Content revision data:
• • • • •

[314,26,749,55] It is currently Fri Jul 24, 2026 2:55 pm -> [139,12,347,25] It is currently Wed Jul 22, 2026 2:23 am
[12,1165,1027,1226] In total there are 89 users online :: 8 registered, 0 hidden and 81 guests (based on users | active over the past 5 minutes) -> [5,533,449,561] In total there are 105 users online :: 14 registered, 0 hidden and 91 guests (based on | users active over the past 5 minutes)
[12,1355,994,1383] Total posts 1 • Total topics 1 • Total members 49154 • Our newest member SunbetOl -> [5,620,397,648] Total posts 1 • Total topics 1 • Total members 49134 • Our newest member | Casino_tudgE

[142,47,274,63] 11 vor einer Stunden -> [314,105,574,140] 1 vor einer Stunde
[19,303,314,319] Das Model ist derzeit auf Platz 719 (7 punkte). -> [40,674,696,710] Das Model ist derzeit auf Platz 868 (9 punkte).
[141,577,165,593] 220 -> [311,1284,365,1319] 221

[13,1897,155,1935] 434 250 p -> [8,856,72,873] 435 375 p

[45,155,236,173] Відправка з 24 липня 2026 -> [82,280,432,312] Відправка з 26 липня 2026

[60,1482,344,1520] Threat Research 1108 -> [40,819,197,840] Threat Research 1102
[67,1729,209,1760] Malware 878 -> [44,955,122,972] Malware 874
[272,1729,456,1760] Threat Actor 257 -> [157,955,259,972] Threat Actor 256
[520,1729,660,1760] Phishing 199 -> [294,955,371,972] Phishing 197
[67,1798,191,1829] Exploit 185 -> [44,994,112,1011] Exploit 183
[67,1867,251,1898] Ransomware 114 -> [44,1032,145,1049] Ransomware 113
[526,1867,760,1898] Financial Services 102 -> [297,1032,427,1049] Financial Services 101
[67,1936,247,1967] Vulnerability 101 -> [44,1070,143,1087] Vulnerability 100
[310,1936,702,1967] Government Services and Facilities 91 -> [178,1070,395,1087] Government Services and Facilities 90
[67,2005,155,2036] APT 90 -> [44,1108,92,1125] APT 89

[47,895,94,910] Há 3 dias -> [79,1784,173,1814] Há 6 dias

• • • • •

__Work instructions__. Each line from the one with "[19,303,314,319] Das Model" through the end of the entries above is to be returned word for word. Nothing else belongs in the answer.

__Solution to the exercise__.
[19,303,314,319] Das Model ist derzeit auf Platz 719 (7 punkte). -> [40,674,696,710] Das Model ist derzeit auf Platz 868 (9 punkte).
[141,577,165,593] 220 -> [311,1284,365,1319] 221

[13,1897,155,1935] 434 250 p -> [8,856,72,873] 435 375 p

[45,155,236,173] Відправка з 24 липня 2026 -> [82,280,432,312] Відправка з 26 липня 2026

[60,1482,344,1520] Threat Research 1108 -> [40,819,197,840] Threat Research 1102
[67,1729,209,1760] Malware 878 -> [44,955,122,972] Malware 874
[272,1729,456,1760] Threat Actor 257 -> [157,955,259,972] Threat Actor 256
[520,1729,660,1760] Phishing 199 -> [294,955,371,972] Phishing 197
[67,1798,191,1829] Exploit 185 -> [44,994,112,1011] Exploit 183
[67,1867,251,1898] Ransomware 114 -> [44,1032,145,1049] Ransomware 113
[526,1867,760,1898] Financial Services 102 -> [297,1032,427,1049] Financial Services 101
[67,1936,247,1967] Vulnerability 101 -> [44,1070,143,1087] Vulnerability 100
[310,1936,702,1967] Government Services and Facilities 91 -> [178,1070,395,1087] Government Services and Facilities 90
[67,2005,155,2036] APT 90 -> [44,1108,92,1125] APT 89

[47,895,94,910] Há 3 dias -> [79,1784,173,1814] Há 6 dias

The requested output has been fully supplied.